Disclaimer: However much I proclaim it, Severus Snape does not belong to me

Dedicated to Emma, a friend till the end and a humongous thank you to Mike for beta reading it!

Notes: This isn't really based on the books at all. Voldemort is at full strength and Dumbledore is very much alive. It does get more serious as it develops. The story alternates between Severus' POV and Harry's POV.

'Man is a noble animal, splendid in ashes, and pompous in the grave' Sir Thomas Browne

Warnings: Bad language, drug abuse, violence, multiple character deaths

This is actually already completely written, and I will post a new chapter every few days.

All reviews gratefully received. Criticisms received, how gratefully is debateable.

A Different Perspective

Severus Snape curled his lip as he read through the letter from Dumbledore summoning him to his office, more than likely in order to discuss another complaint of McGonagall's. For the third time that week Severus made the now familiar journey to Dumbledore's office.

"Ah Severus. I'm afraid to say Minerva is voicing some concerns over your behaviour in the Great Hall."

"Yes Headmaster."

"She said that you were consuming alcohol at the feast last week."
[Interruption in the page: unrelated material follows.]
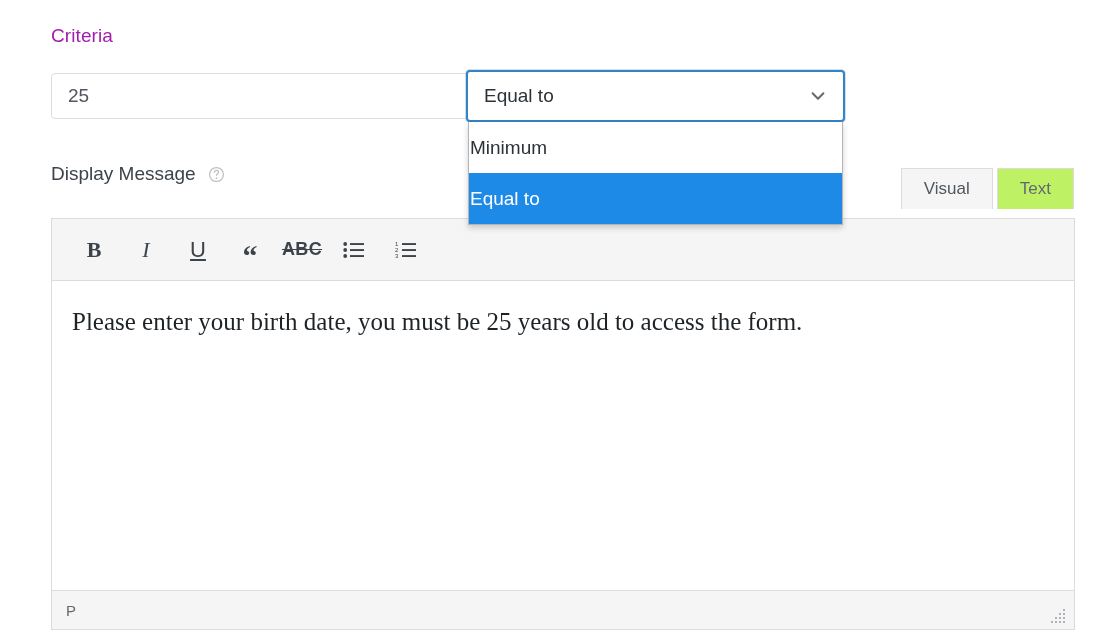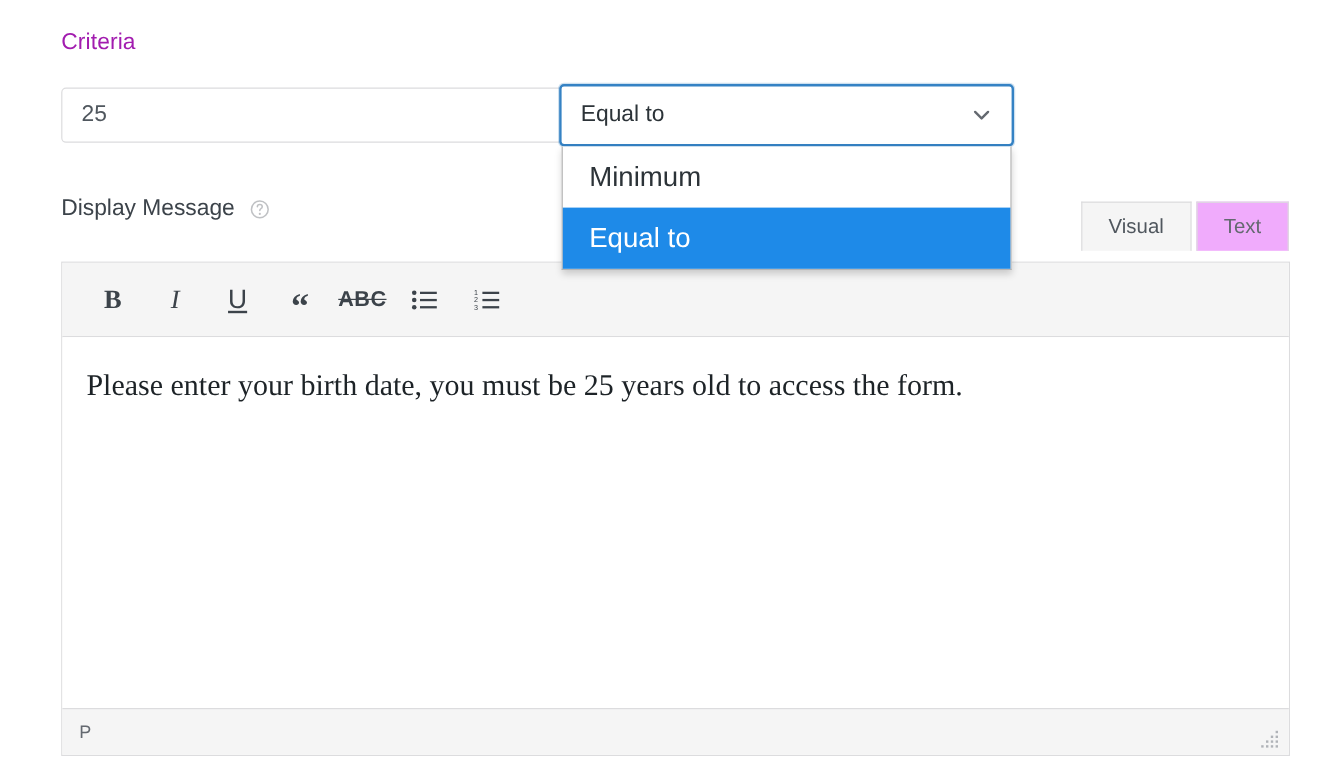"Minimum" .dd-item { font-size: 23px -> 19px; padding: 0 22px -> 0 1px }
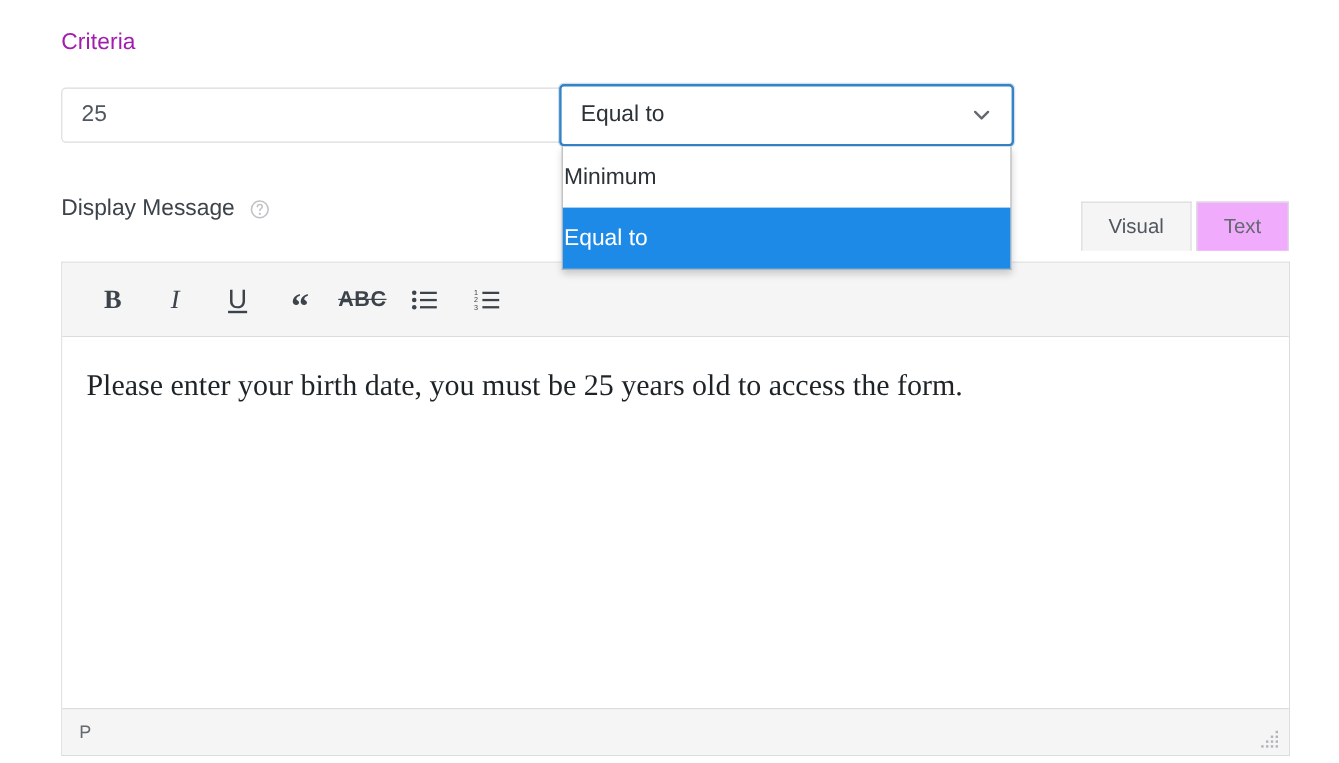"Text" .tab { background: #f0abfc -> #bef264 }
"The students were unaware."

"Yes, Severus, but you know our policy. It is acceptable, but as long as it is not in the presence of students?"

"Yes, Headmaster. I shall resume drinking coffee in the Great Hall."

"I think that would be best Severus."

"Would you pass on a message to Minerva that liquor chocolates also count as alcohol and therefore should not be passed around her seventh grade classes?"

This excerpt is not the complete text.